After the virus...

Local businesses have been praised in the crisis, butchers, bakers and corner shops providing vital supplies and delivery services to the vulnerable in their own communities.

How often have we heard complaints about giant supermarket chains - often out-of-town, accessible only by car - obliterating businesses like these by offering almost everything to almost everybody, self-service and at a very nice price?

We can't have it both ways.

Covid-19 won't happen every year - it is to be hoped - but how much worse could it have been if the major supermarket chains could not scale up and local businesses were just not there any more. Local  shops can sometimes find a niche to protect themselves in competition with the giants, but it is a rare thing and many local butchers and bakers are just more boarded-up premises on the village high-street.

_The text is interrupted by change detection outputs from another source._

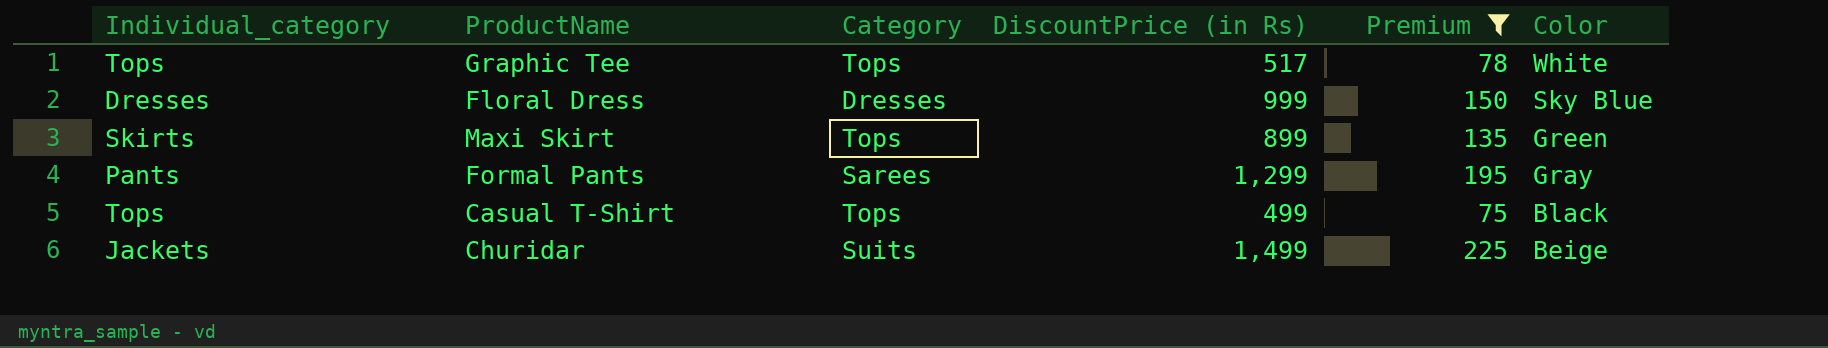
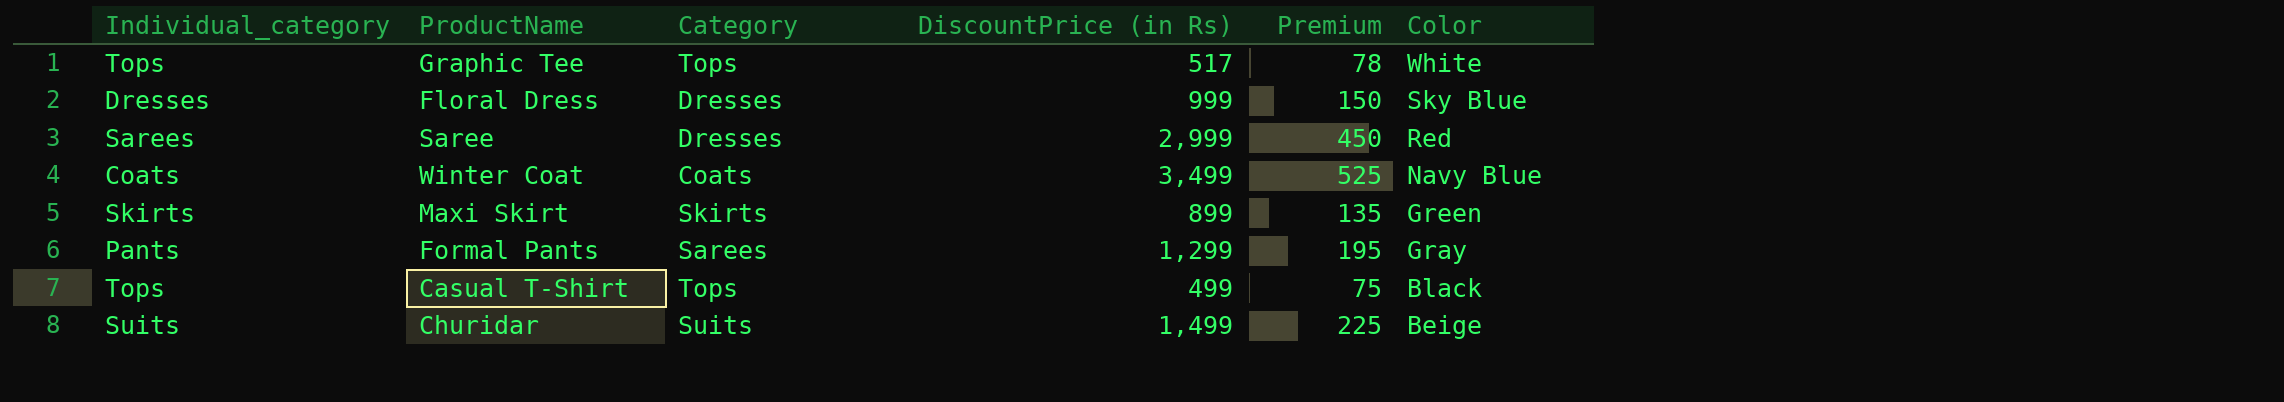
filter: Premium <= 225 -> none
Maxi Skirt | Category: Tops -> Skirts
Churidar | Individual_category: Jackets -> Suits

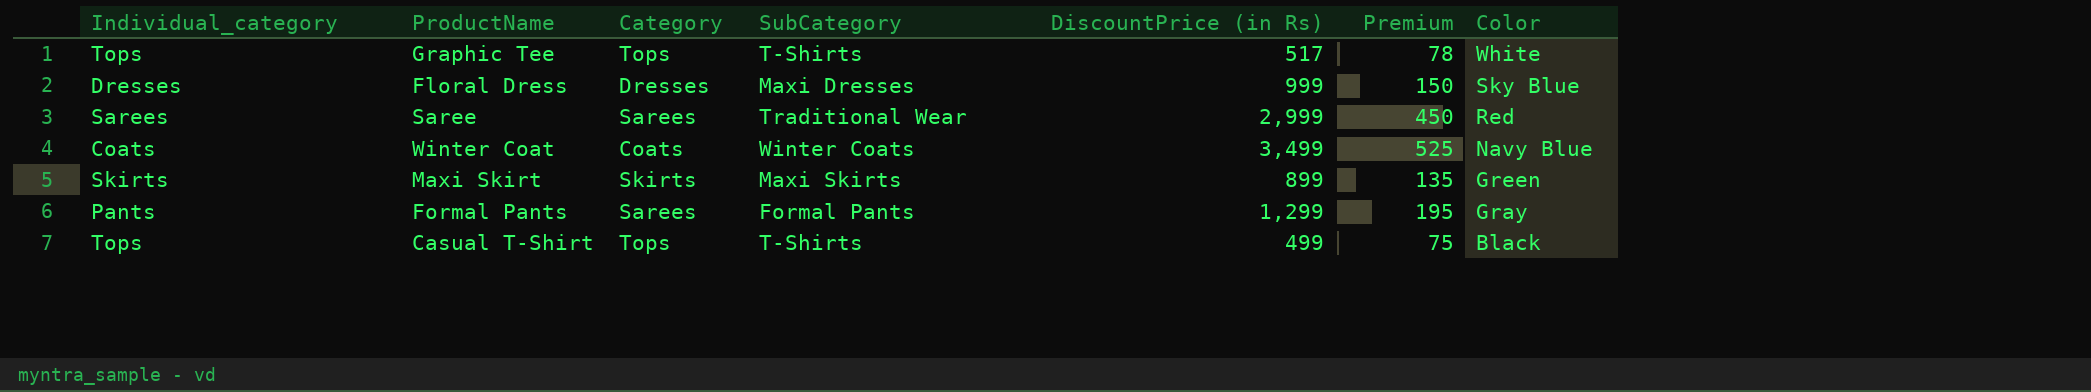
column SubCategory | position: none -> 4
row Churidar: Suits | Suits | 1,499 | 225 | Beige -> none
Saree | Category: Dresses -> Sarees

If we want this fixed, want to protect this local resilience, it will not happen without policy and eventually law. Free market forces will ensure that only the premises financially optimum for the shareholders on a six to twelve-month timescale will survive. The supermarket giants, stacking shelves high and selling it "cheap" though often at margins the local shops would not dare to hope for.

Pollution.

Figures recently issued that the reduction in pollution due to Covid-19 restrictions amounted to an equivalent of 70,000 lives saved over a year. 

It is unclear yet, but not impossible that across the world, Covid-19 will take less lives than would have ended early due to the pollution we normally emit from vehicle exhausts, airplanes and other sources. 

Recovery.

What will happen in recovery from the virus. Will we start our engines and rush back into 9-5 traffic queues, daily getting almost nowhere?

The bigger threat. 

I'm over 50, over the hill. I have nearly grown-up children.

In 20, 40, maybe 50 years from now, the consequences of our unrestricted growth in use of fossil fuels is going to have poisoned the atmosphere to the extent that life in many inhabited parts of the world will become unsustainable.

Unlike Covid-19, with a doubling time from a few to five days, man-made climate change might have a doubling time of 35 years. Imperceptibly slow on the scale of a human life. Yet we already see wildfire seasons in Australia, Indonesia, Spain and California that have the locals saying "no-one alive has ever seen it this bad". Floods that year-after-year have exceeded records, temperatures and rainfall records the same.

If anything good comes of Covid-19, could it be that we finally recognise the scale of the threat and decide to take real action. Introduce strong controls or a levy system to drive reduction in carbon emissions. Measures strong enough to zeroise humanities carbon emissions by 2030, even 2025?

It's unlikely.

Problem is, even if we do, my children's children are very unlikely to be able to see the magic of a living coral reef...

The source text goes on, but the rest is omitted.